桃と暢気と不器用

「あぁ、いまから一緒に戻る」

 父は歩きながらそれだけ言うと、携帯電話を上着の内ポケットにしまった。まるで私がいないみたいに黙って前を向いたまま。


 夏の余韻を残す風が、二人の間をやさしく吹き抜けた。



 病院はいつもの平静を取り戻していた。父がエレベーターのボタンを押す。じきにドアが開き、何人かの患者の後ろから顔なじみの看護師が降りてきた。私の顔を見て厳しい表情を浮かべる。

「あんまり心配させないで」

 そう言って肩口を小突いた。目元のしわが濃くなった。

「ごめんなさい」


 病室に入ると、甘い香りが鼻をくすぐった。ベッドの脇でナイフを握る母の姿があった。

「おかえりなさい。桃、食べる?」

「なにを暢気な」と父が鼻で笑った。

「あら、そう? 岡山からもらったのよ」

 岡山から、というのは姉の旦那の実家だった。

「もう時期は過ぎてるだろ?」

「そう思うんだけど、晩生なのかしらね」

「……食べる」


 しばらくの間、母が桃を切る音だけが規則的に無機質な病室に響いた。「お昼までには戻ります」と書いたメモだけを残して病院から抜け出した私を頭ごなしに咎める人は、この部屋の中にはいなかった。


「それで?」

「え?」

「誰と一緒にいたの?」

 母がいたずらっぽい口調で尋ねた。

「……友だち」

 小声で答えた私のほうをちらりと見やってから、横にいる目撃者に視線を投げかける。

「さぁな」

 父がぶっきらぼうに言った。ふふっという笑い声が聞こえる。

「恋っていいわね」


 それから三人で無言で桃をつついた。時間の狭間に取り残されたような穏やかなひと時だった。


「それ、なに?」

 最後の一切れを爪楊枝に刺したところで、病院に来る道すがらずっと気になっていたことを父に尋ねた。握りしめていた紙袋は、いまは父の足元に置かれていた。

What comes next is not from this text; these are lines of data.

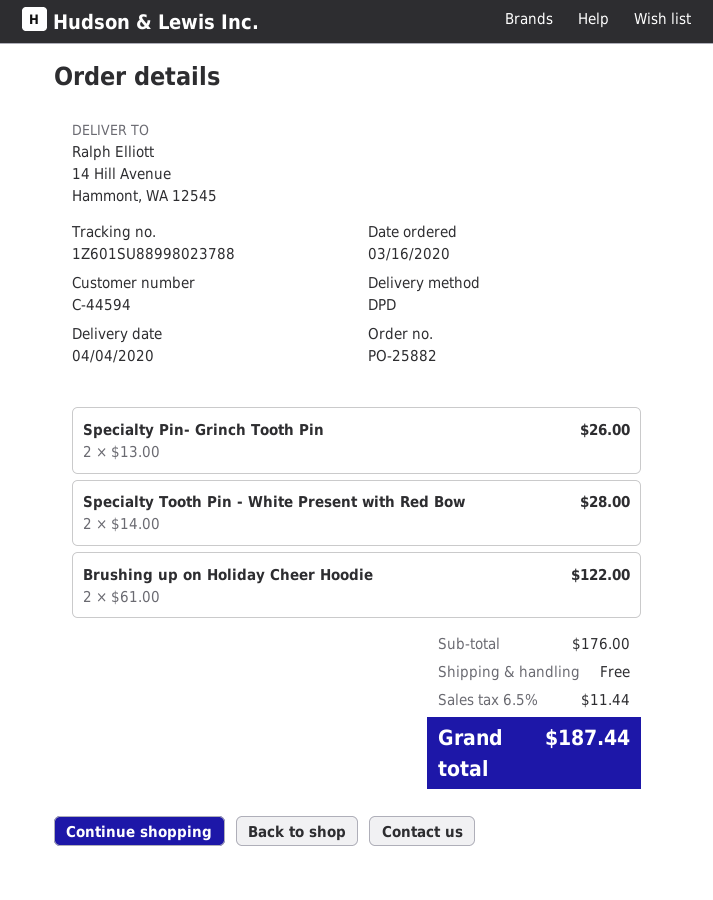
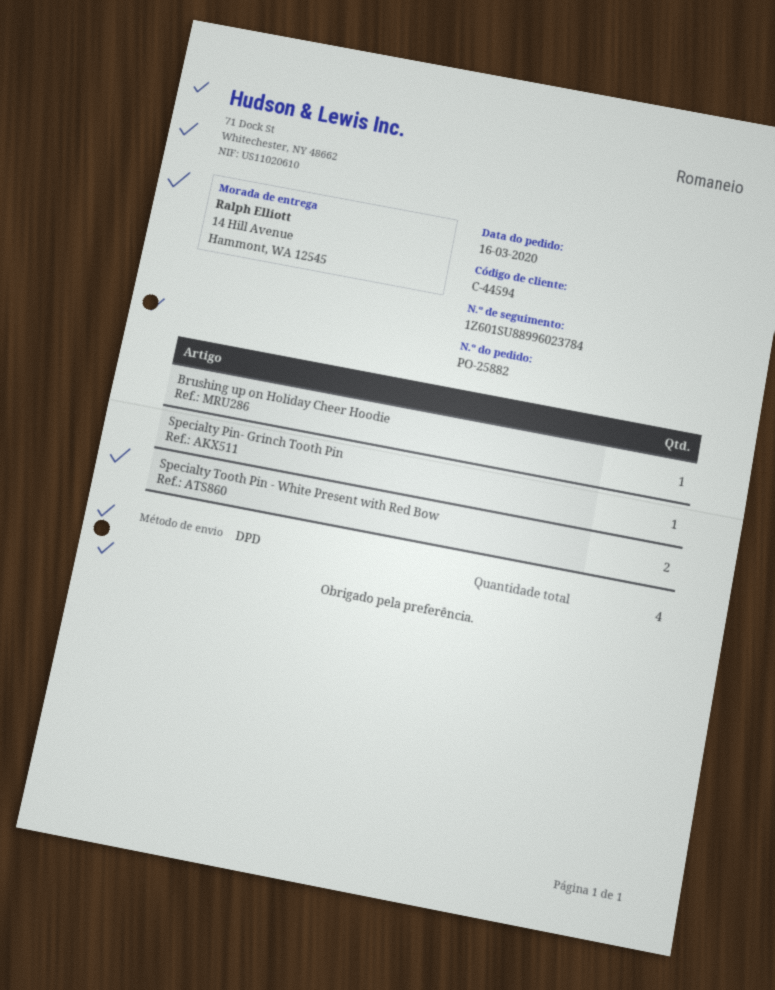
tracking number: 1Z601SU88998023788 -> 1Z601SU88996023784
Specialty Pin- Grinch Tooth Pin: 2 -> 1
Brushing up on Holiday Cheer Hoodie: 2 -> 1

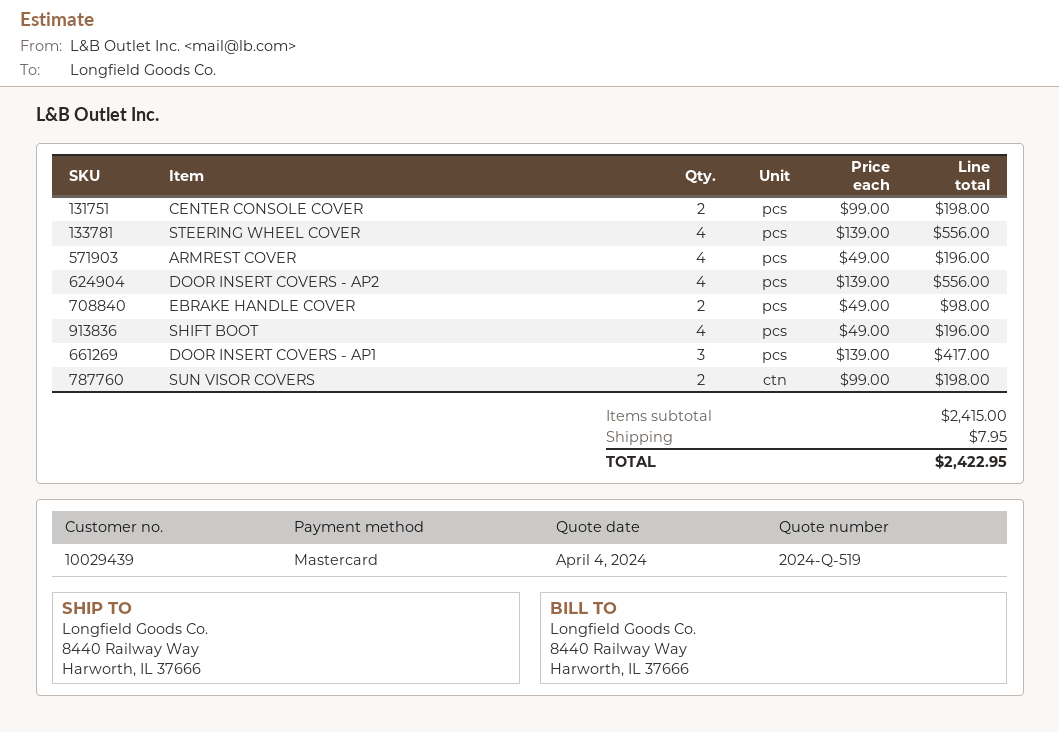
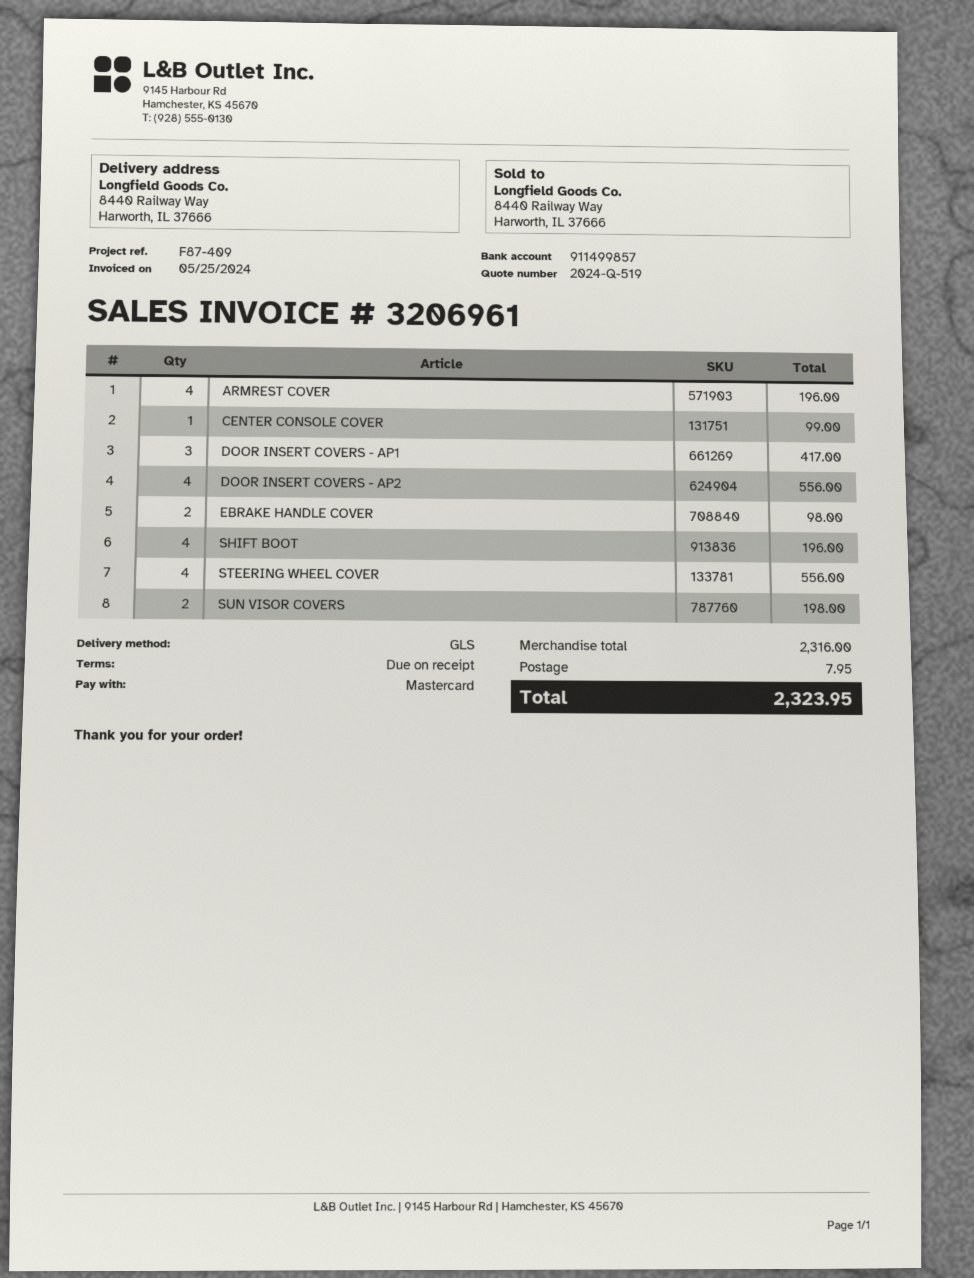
CENTER CONSOLE COVER: 2 for 198.00 -> 1 for 99.00
subtotal: 2415.00 -> 2316.00
total: 2422.95 -> 2323.95

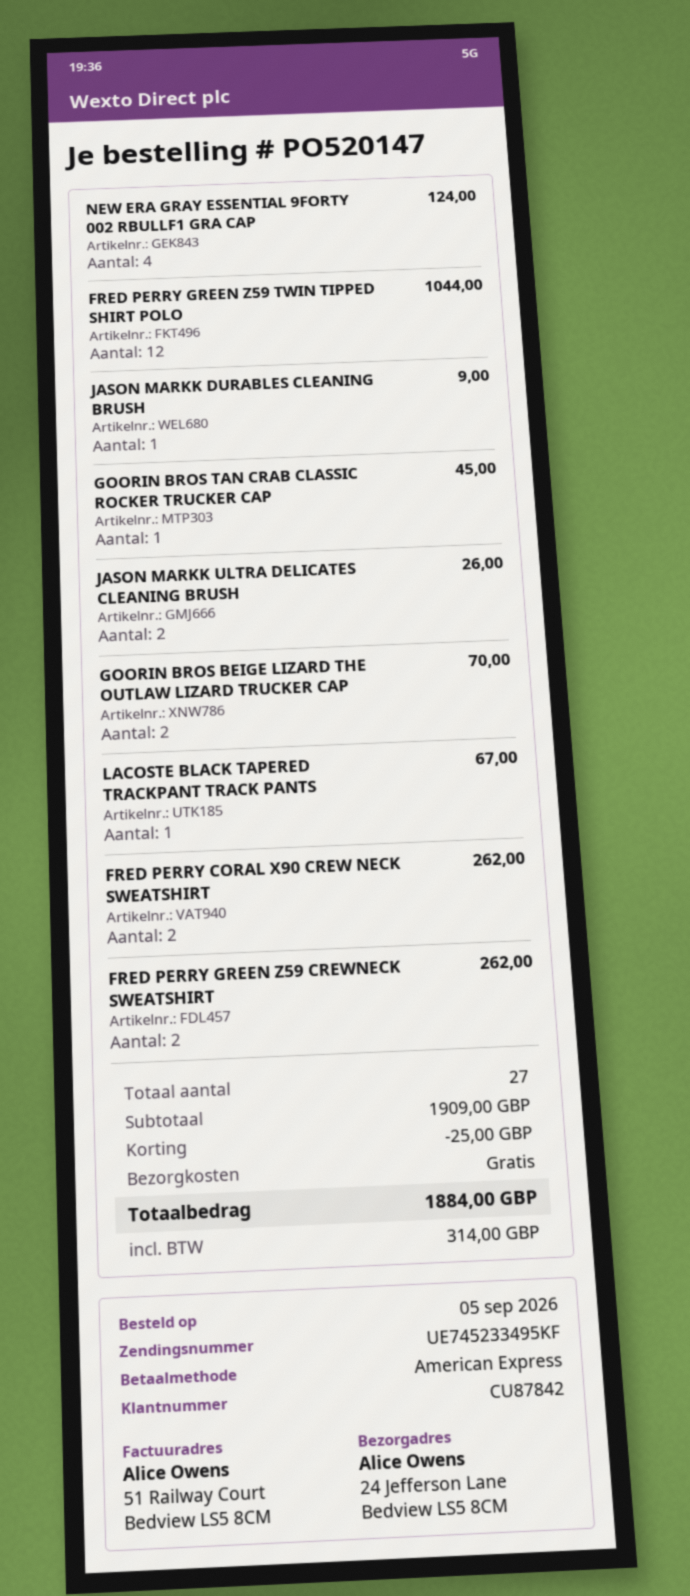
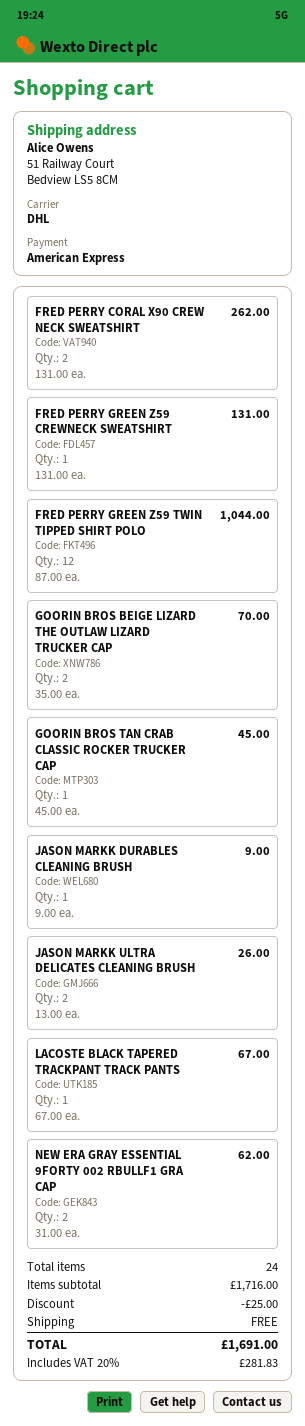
ship to: 24 Jefferson Lane, Bedview LS5 8CM -> 51 Railway Court, Bedview LS5 8CM
NEW ERA GRAY ESSENTIAL 9FORTY 002 RBULLF1 GRA CAP: 4 for 124.00 -> 2 for 62.00
FRED PERRY GREEN Z59 CREWNECK SWEATSHIRT: 2 for 262.00 -> 1 for 131.00
total quantity: 27 -> 24
subtotal: 1909.00 -> 1716.00
tax: 314.00 -> 281.83
total: 1884.00 -> 1691.00

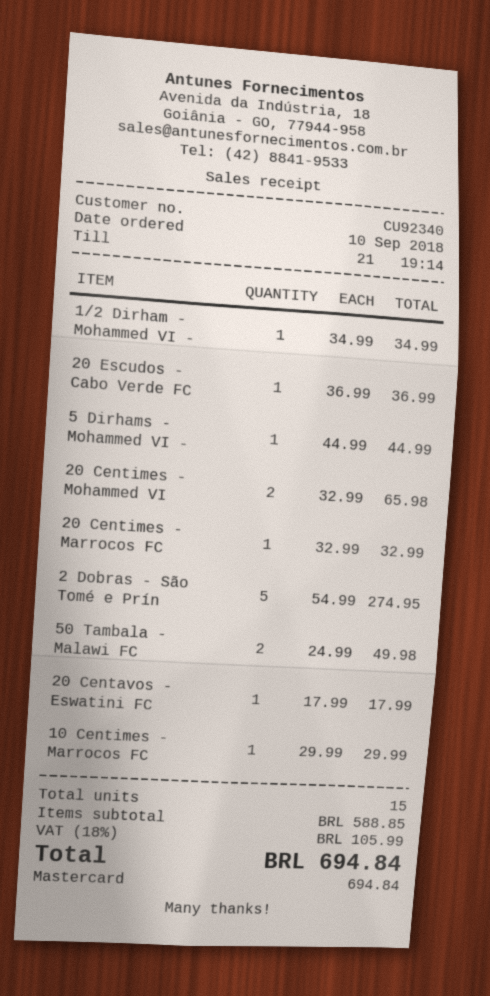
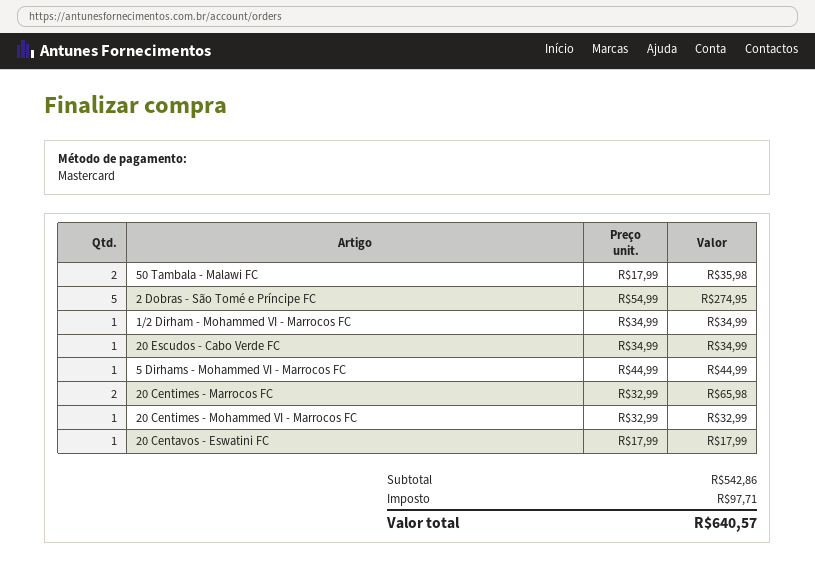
20 Escudos - Cabo Verde FC: 1 x 36.99 = 36.99 -> 1 x 34.99 = 34.99
20 Centimes - Mohammed VI: 2 x 32.99 = 65.98 -> 1 x 32.99 = 32.99
20 Centimes - Marrocos FC: 1 x 32.99 = 32.99 -> 2 x 32.99 = 65.98
50 Tambala - Malawi FC: 2 x 24.99 = 49.98 -> 2 x 17.99 = 35.98
10 Centimes - Marrocos FC: 1 x 29.99 = 29.99 -> none
subtotal: 588.85 -> 542.86
tax: 105.99 -> 97.71
total: 694.84 -> 640.57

「あ? あぁ、これか。なんでもない。ちょっと便所行ってくる」

 そう言い残して父は席を立った。

「なんでもないことないじゃない?」

 父が出て行ったのを見計らって、母が紙袋を拾い上げる。中から細長い箱を取り出した。

「どれどれ……まぁ」

 表情が緩む。

「なんなの?」

 不思議そうに見つめる私に向かって、母は箱に貼られたラベルを見せた。品名、白桃ロール。おそらく母に先を越され、出しそびれたのだろう。

「あの人、筋金入りの不器用なんだから」



 静かに足元に置いた紙袋と私が抜け出したことについて何も言わない不器用なやさしさに、私は心の中で感謝した。